Где-то белые медведи
На таком же белом льду
Повторяют «буки-веди»,
Принимаясь за еду.
 
 
Где-то рыжие верблюды
На оранжевом песке
Опасаются простуды,
Напевая «бре-ке-ке».
 
 
Все всегда, когда-то, где-то
Время глупое ползет.
Мне шестериком карета
Ничего не привезет.
 

(«Где-то белые медведи…»)

Тарапиано считал, что рождение большого поэта произошло не в «Портрете без сходства», а много раньше, в книге «Розы». Еще тогда, в 1930-е годы, Георгий Иванов не то чтобы ясно понял, а скорее инстинктом безошибочно угадал ощущение трагедии современным человеком. «Человеку этому дальше идти некуда, и Г. Иванов бьется, как прорвать эту пелену», А если некуда, то вот вам… и белые медведи, и рыжие верблюды, и глупое время, и абсурд.

Отзывов в печати о «Портрете без сходства» появилось не мало. Добрый отзыв дала даже Нина Берберова, не любившая Георгия Иванова-человека и не забывшая литературной войны между ним и ее мужем Ходасевичем. Берберова писала в «Русской мысли» через два месяца после выхода «Портрета…»: «Положение Иванова среди современных ему поэтов настолько исключительное, что к книге его невозможно да и несправедливо было бы подойти с точки зрения личной удачи». Действительно, стихи эти воспринимались как голос самой эмиграции, как вершина ее поэзии.

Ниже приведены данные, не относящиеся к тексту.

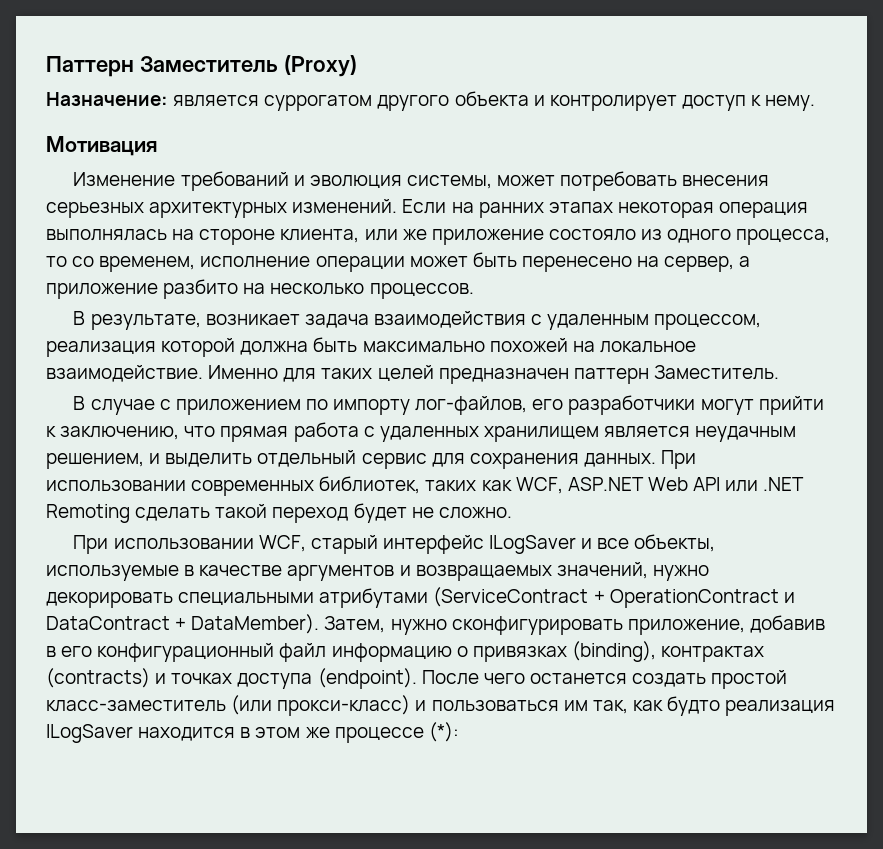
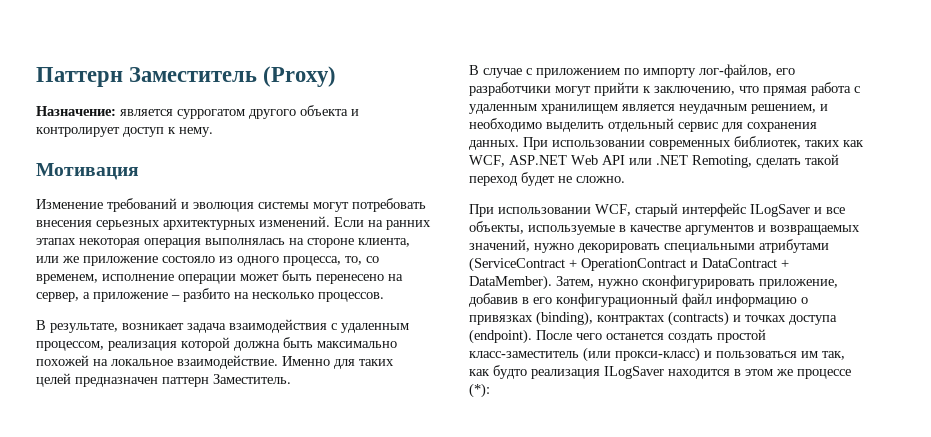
- Изменение требований и эволюция системы, может потребовать внесения серьезных архитектурных изменений.
+ Изменение требований и эволюция системы могут потребовать внесения серьезных архитектурных изменений.
- Если на ранних этапах некоторая операция выполнялась на стороне клиента, или же приложение состояло из одного процесса, то со временем, исполнение операции может быть перенесено на сервер, а приложение разбито на несколько процессов.
+ Если на ранних этапах некоторая операция выполнялась на стороне клиента, или же приложение состояло из одного процесса, то, со временем, исполнение операции может быть перенесено на сервер, а приложение – разбито на несколько процессов.
- В случае с приложением по импорту лог-файлов, его разработчики могут прийти к заключению, что прямая работа с удаленных хранилищем является неудачным решением, и выделить отдельный сервис для сохранения данных.
+ В случае с приложением по импорту лог-файлов, его разработчики могут прийти к заключению, что прямая работа с удаленным хранилищем является неудачным решением, и необходимо выделить отдельный сервис для сохранения данных.
- При использовании современных библиотек, таких как WCF, ASP.NET Web API или .NET Remoting сделать такой переход будет не сложно.
+ При использовании современных библиотек, таких как WCF, ASP.NET Web API или .NET Remoting, сделать такой переход будет не сложно.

«Портрет…» Георгий Иванов считал «делом всей своей жизни». В книге нет ни единой вымученной строчки. Г.Иванов утверждал, что стихотворения «приходили», являясь ему почти в готовом виде. «Почти» потому, что после того, как стихотворение было написано, он «месяц не находил какого-нибудь одного слова, без которого нельзя печатать».


СЕРЕДИНА ДВАДЦАТОГО ВЕКА

Случалось, не хватало денег даже на почтовые марки. Заработки в журнале «Возрождение», где печатался Георгий Иванов были слишком незначительные, чтобы поправить материальные дела. Однажды днем, еще до переезда в Монморанси, к нему внезапно явился гость. Постучал, вошел, остановился в темноте на пороге. Оба, Георгий Иванов и Ирина Одоевцева, лежали в затемненной комнате на кроватях. Был солнечный день, но они закрыли ставни.

– Грипп, – хрипло сказал Георгий Иванов, – два дня выходим из комнаты, два дня не ели.

Ирина Владимировна визиту была не рада, бедность она стремилась скрывать. Почти всю предшествующую жизнь она не знала нужды. Когда был жив отец, он присылал по пять тысяч франков в месяц – немалая сумма по тем временам. Получив же отцовское наследство, стала жить почти роскошно. Даже во время войны, в Биаррице, такой нужды, как теперь, они не испытывали. Тогда бедность приближалась, но в нищету не переходила.

Незадолго до переезда в Монморанси Георгий Иванов пережил семейную драму. О ней известно со слов его ученика Кирилла Померанцева. О конфликте ему однажды рассказал сам Г. Иванов и дважды, в разные годы, Одоевцева. Померанцев утверждал, что в их версиях расхождений не было.

В Ирину Одоевцеву влюбился богатый человек – «славный, хороший». Он знал о крайней нужде, в которой обретались супруги, и сделал Ирине Владимировне предложение. Сказал также, что необходимо взять у Георгия Иванова официально оформленный развод. «Словом, соблазнительно, – вспоминала Одоевцева. – Я рассказываю Жоржу, он лишь ответил: "Ладно". Я не спала две ночи. Наконец, Жорж приносит мне официальный развод. Я его беру и рву на мелкие кусочки».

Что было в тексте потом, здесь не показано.